In [22]: SchneidmanProfile(ex1).draw();
_images/schneidman_profile_example_1.png

In the second example, by learning the pairwise marginals, we reduce the entropy of the distribution by two bits (from three independent bits, to one giant bit):

In [23]: SchneidmanProfile(ex2).draw();
_images/schneidman_profile_example_2.png

For the third example, learning pairwise marginals only reduces the entropy by one bit:

In [24]: SchneidmanProfile(ex3).draw();
_images/schneidman_profile_example_3.png

And for the xor, all bits appear independent until fixing the three-way marginals at which point one bit about the distribution is learned:

In [25]: SchneidmanProfile(ex4).draw();
_images/schneidman_profile_example_4.png

Entropy Triangle and Entropy Triangle2

The entropy triangle, EntropyTriangle, [VAPelaezM16] is a method of visualizing how the information in the distribution is distributed among deviation from uniformity, independence, and dependence. The deviation from independence is measured by considering the difference in entropy between a independent variables with uniform distributions, and independent variables with the same marginal distributions as the distribution in question. Independence is measured via the Residual Entropy, and dependence is measured by the sum of the Total Correlation and Dual Total Correlation.

All four examples lay along the left axis because their distributions are uniform over the events that have non-zero probability.

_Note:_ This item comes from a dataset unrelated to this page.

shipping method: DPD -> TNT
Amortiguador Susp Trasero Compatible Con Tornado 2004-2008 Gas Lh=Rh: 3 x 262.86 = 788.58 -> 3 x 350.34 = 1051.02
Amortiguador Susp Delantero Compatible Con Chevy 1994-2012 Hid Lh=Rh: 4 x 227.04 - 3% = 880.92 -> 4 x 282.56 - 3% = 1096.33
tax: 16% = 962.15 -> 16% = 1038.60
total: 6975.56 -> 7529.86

In the first example, the distribution is all independence because the three variables are, in fact, independent:

In [26]: EntropyTriangle(ex1).draw();
_images/entropy_triangle_example_1.png

In the second example, the distribution is all dependence, because the three variables are perfectly entwined:

In [27]: EntropyTriangle(ex2).draw();
_images/entropy_triangle_example_2.png

Here, there is a mix of independence and dependence:

In [28]: EntropyTriangle(ex3).draw();
_images/entropy_triangle_example_3.png

And finally, in the case of xor, the variables are completely dependent again:

In [29]: EntropyTriangle(ex4).draw();
_images/entropy_triangle_example_4.png

We can also plot all four on the same entropy triangle:

In [30]: EntropyTriangle([ex1, ex2, ex3, ex4]).draw();
_images/entropy_triangle_all_examples.png
In [31]: dists = [ dit.random_distribution(3, 2, alpha=(0.5,)*8) for _ in range(250) ]

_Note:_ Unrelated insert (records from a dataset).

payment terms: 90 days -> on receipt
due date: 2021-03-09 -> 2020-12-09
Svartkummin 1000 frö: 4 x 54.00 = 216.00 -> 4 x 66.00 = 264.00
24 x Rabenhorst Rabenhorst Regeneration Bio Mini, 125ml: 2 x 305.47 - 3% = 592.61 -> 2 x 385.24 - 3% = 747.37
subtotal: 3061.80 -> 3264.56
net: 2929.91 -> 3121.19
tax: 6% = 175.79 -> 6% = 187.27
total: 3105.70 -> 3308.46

In [32]: EntropyTriangle(dists).draw();
_images/entropy_triangle_example.png

We can plot these same distributions on a slightly different entropy triangle as well, EntropyTriangle2, one comparing the Residual Entropy, Total Correlation, and Dual Total Correlation:

In [33]: EntropyTriangle2(dists).draw();
_images/entropy_triangle2_example.png

Dependency Decomposition

Using DependencyDecomposition, one can discover how an arbitrary information measure varies as marginals of the distribution are fixed. In our first example, each variable is independent of the others, and so constraining marginals makes no difference:

In [34]: DependencyDecomposition(ex1)
Out[34]: 
+------------+--------+
| dependency |   H    |
+------------+--------+
|    012     |  3.000 |
|  01:02:12  |  3.000 |
|   01:02    |  3.000 |
|   01:12    |  3.000 |
|   02:12    |  3.000 |
|    01:2    |  3.000 |
|    02:1    |  3.000 |
|    12:0    |  3.000 |
|   0:1:2    |  3.000 |
+------------+--------+

In the second example, we see that fixing any one of the pairwise marginals reduces the entropy by one bit, and by fixing a second we reduce the entropy down to one bit:

In [35]: DependencyDecomposition(ex2)
Out[35]: 
+------------+--------+
| dependency |   H    |
+------------+--------+
|    012     |  1.000 |
|  01:02:12  |  1.000 |
|   01:02    |  1.000 |
|   01:12    |  1.000 |
|   02:12    |  1.000 |
|    01:2    |  2.000 |
|    02:1    |  2.000 |
|    12:0    |  2.000 |
|   0:1:2    |  3.000 |
+------------+--------+

In the third example, only constraining the 01 marginal reduces the entropy, and it reduces it by one bit:

In [36]: DependencyDecomposition(ex3)
Out[36]: 
+------------+--------+
| dependency |   H    |
+------------+--------+
|    012     |  2.000 |
|  01:02:12  |  2.000 |
|   01:02    |  2.000 |
|   01:12    |  2.000 |
|   02:12    |  3.000 |
|    01:2    |  2.000 |
|    02:1    |  3.000 |
|    12:0    |  3.000 |
|   0:1:2    |  3.000 |
+------------+--------+

And finally in the case of the exclusive or, only constraining the 012 marginal reduces the entropy.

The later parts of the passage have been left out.